What needs to be done –
Your answer must consist of the records below, reproduced exactly, with every picture removed.

[Entries taken from a collection]
┄┄┄┄┄┄┄┄┄┄

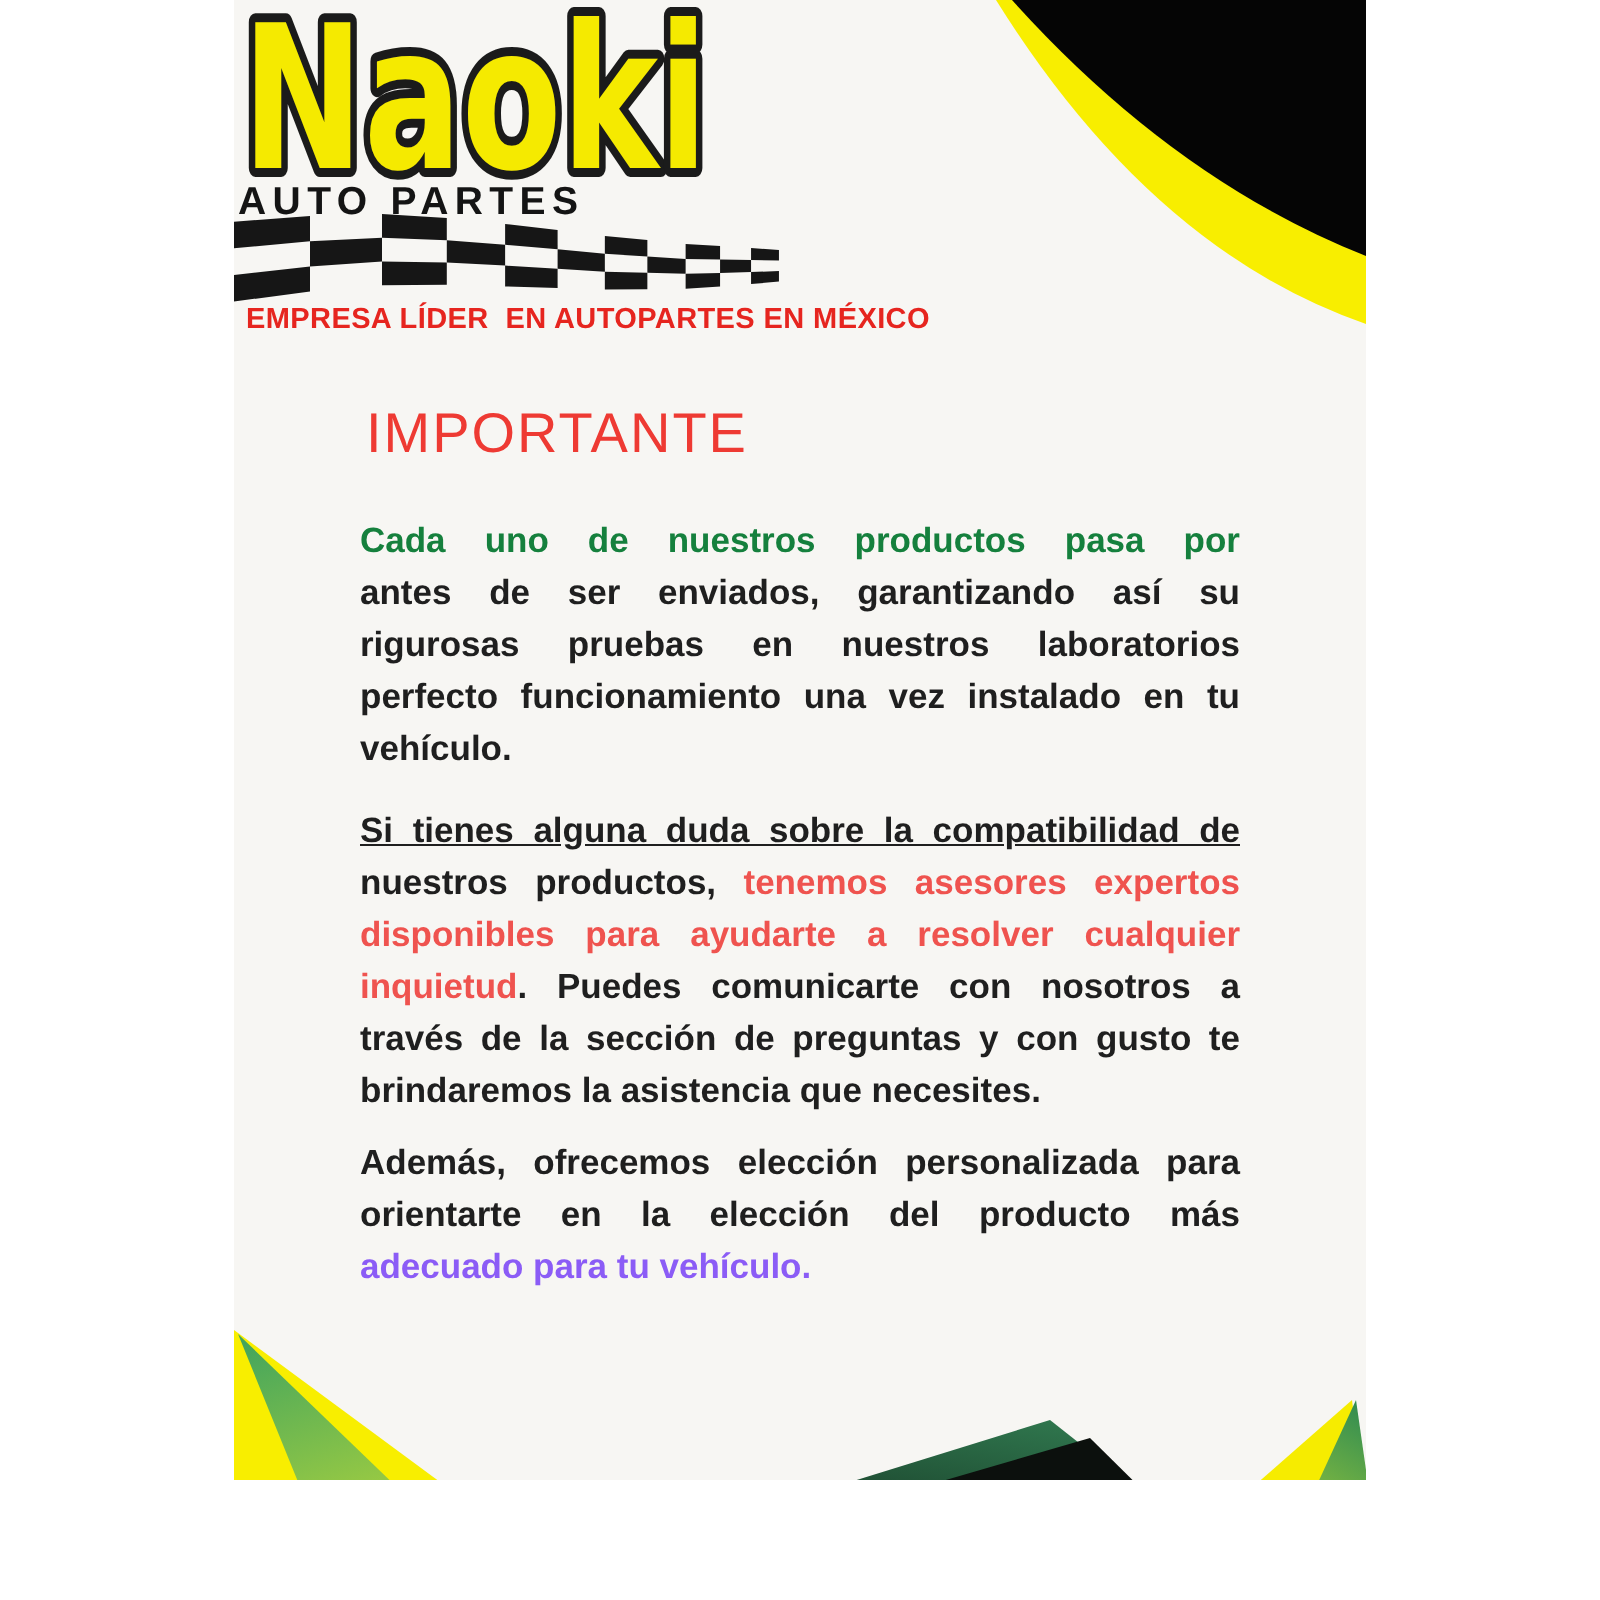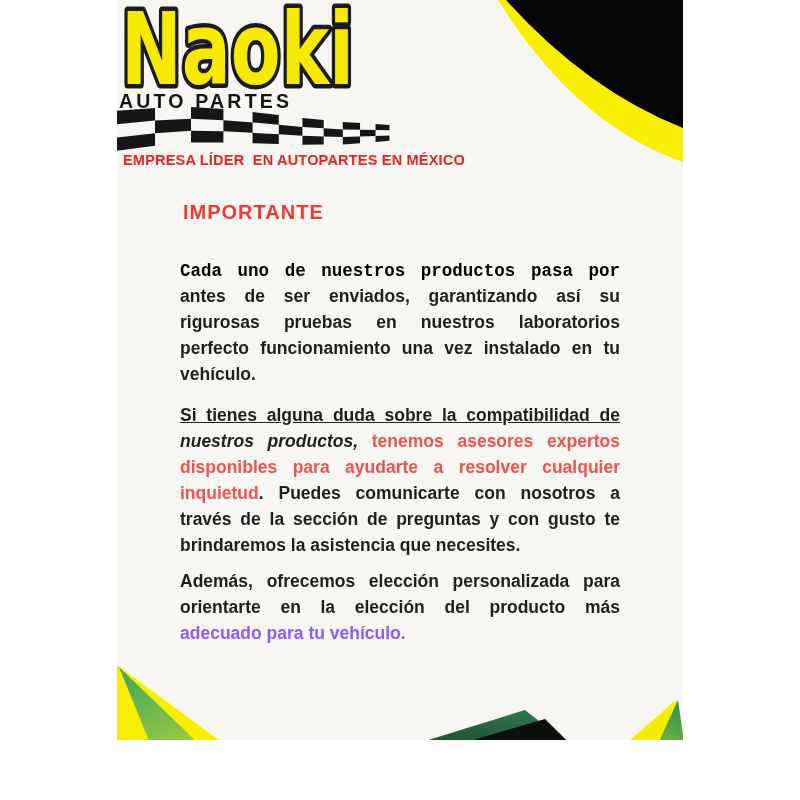"IMPORTANTE" .heading { font-size: 20px -> 28px; font-weight: bold -> normal }
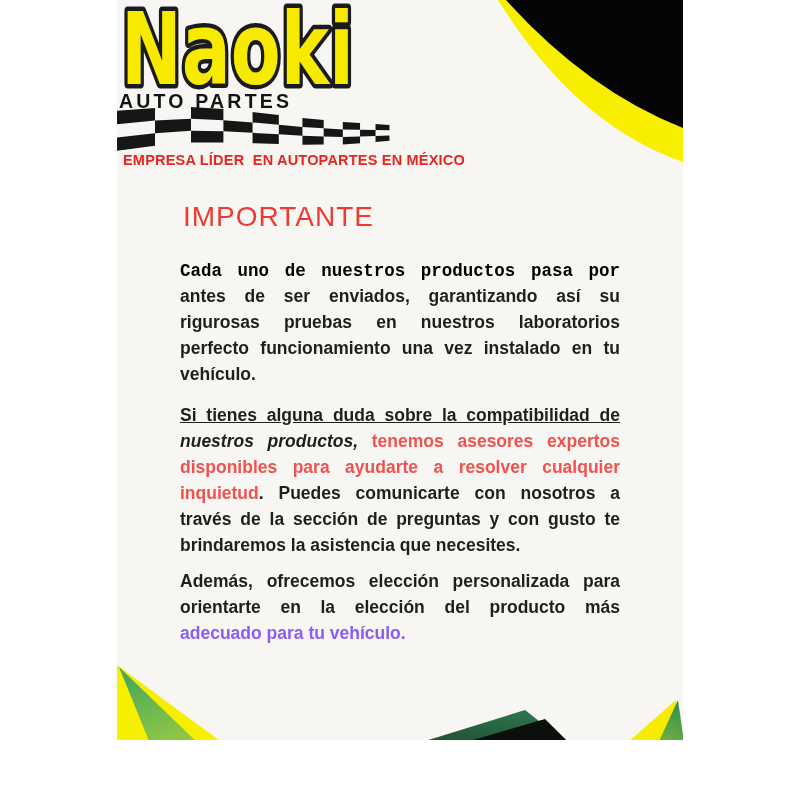"Cada uno de nuestros productos" span { color: #000000 -> #15803d; font-family: Liberation Mono, monospace -> none }
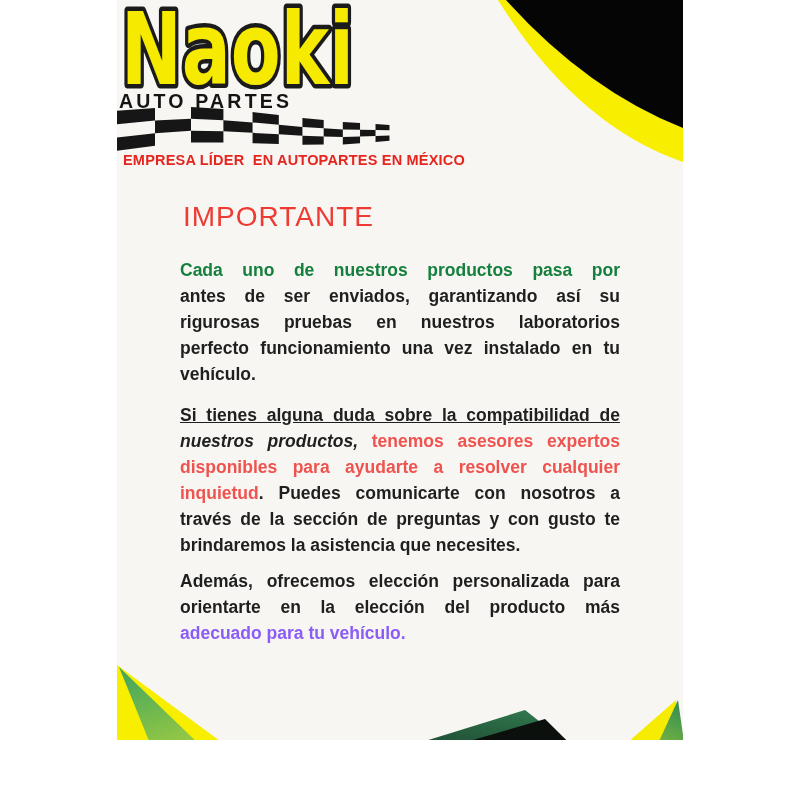"nuestros productos," span { font-style: italic -> none }
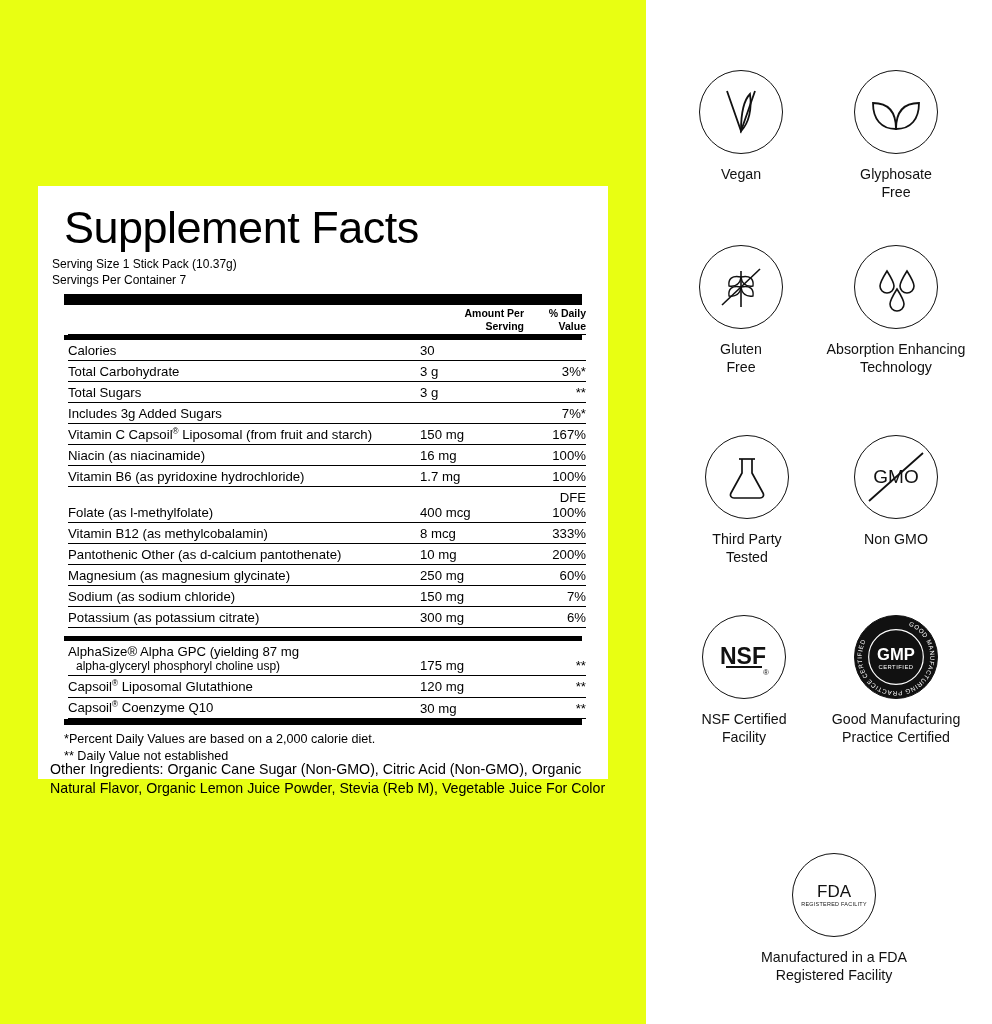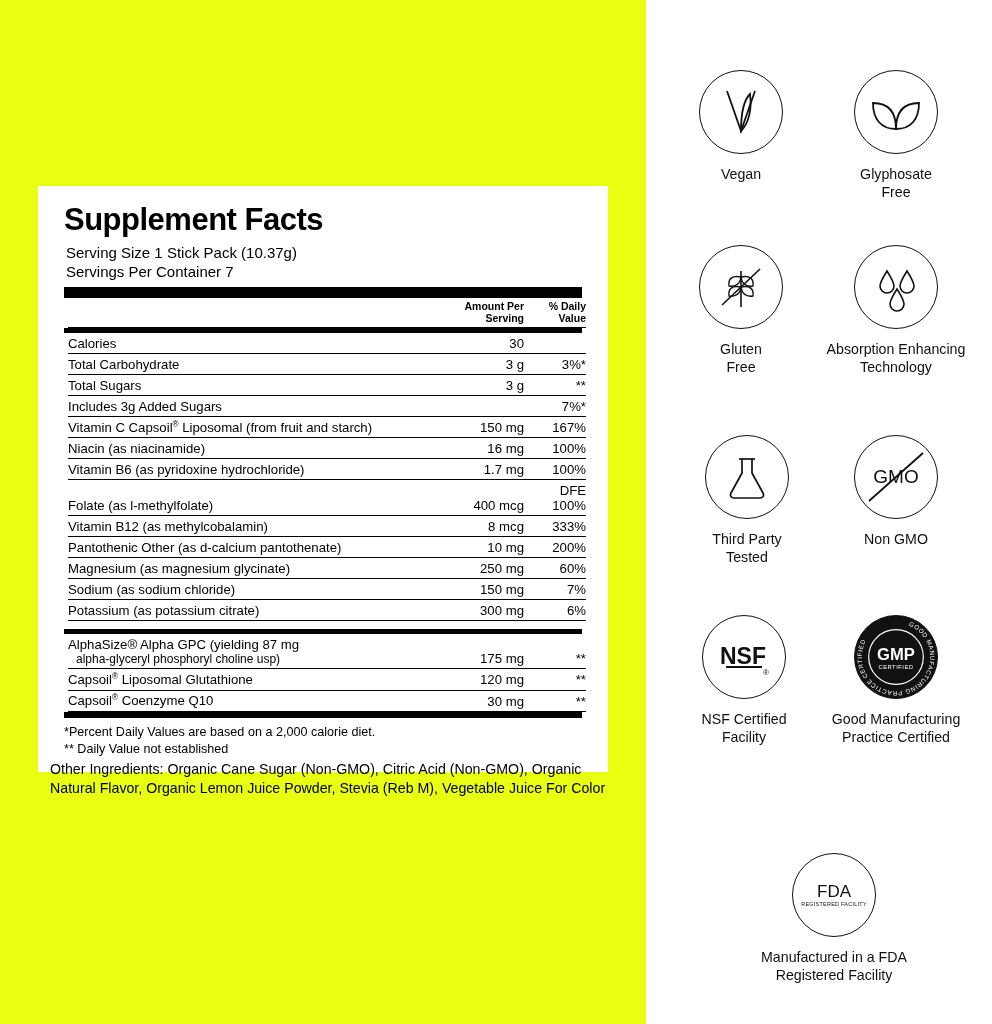"Supplement Facts" .facts-title { font-size: 31px -> 45px; font-weight: bold -> normal }
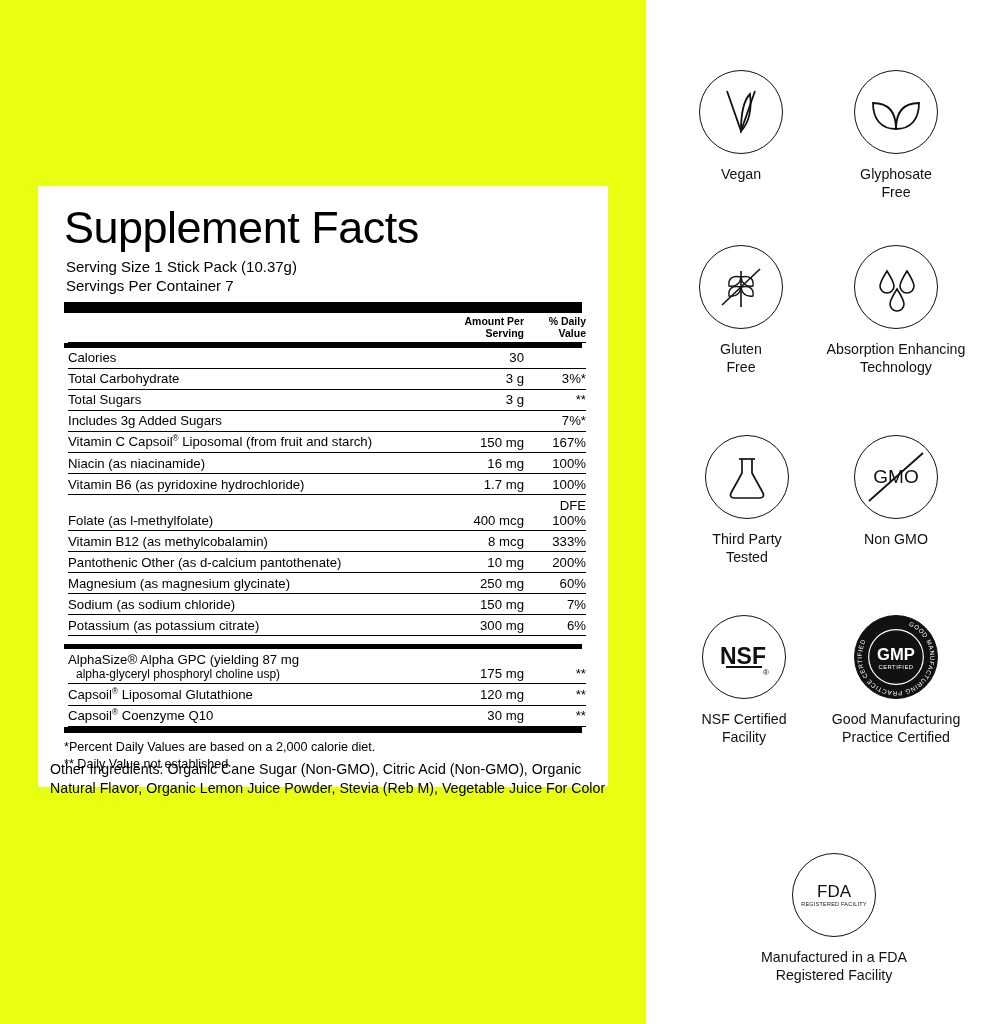"Serving Size 1 Stick Pack" .serving-lines { font-size: 15px -> 12px; margin-left: 14px -> none }
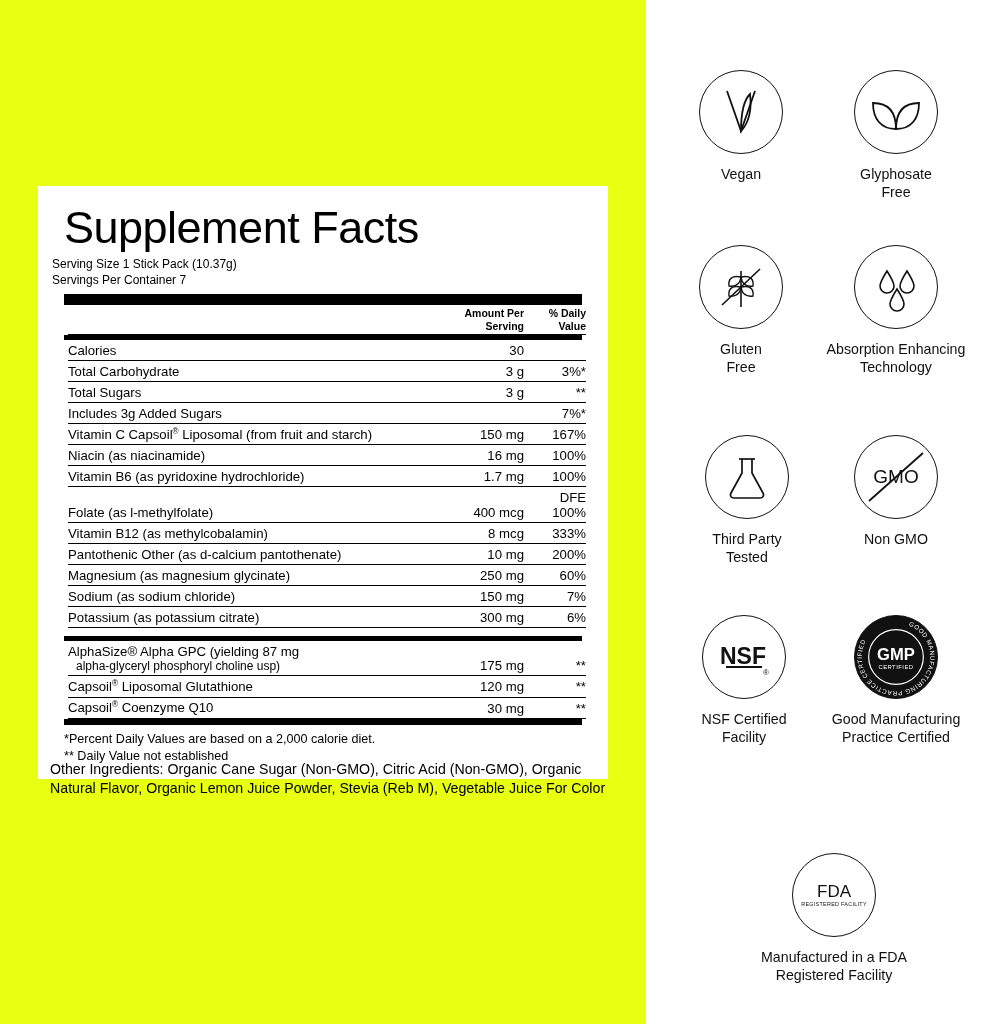"30" td.amt { text-align: right -> none }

┄┄┄┄┄┄┄┄┄┄

Expected output –
"IMPORTANTE" .heading { font-size: 20px -> 28px; font-weight: bold -> normal }
"Cada uno de nuestros productos" span { color: #000000 -> #15803d; font-family: Liberation Mono, monospace -> none }
"nuestros productos," span { font-style: italic -> none }
"Supplement Facts" .facts-title { font-size: 31px -> 45px; font-weight: bold -> normal }
"Serving Size 1 Stick Pack" .serving-lines { font-size: 15px -> 12px; margin-left: 14px -> none }
"30" td.amt { text-align: right -> none }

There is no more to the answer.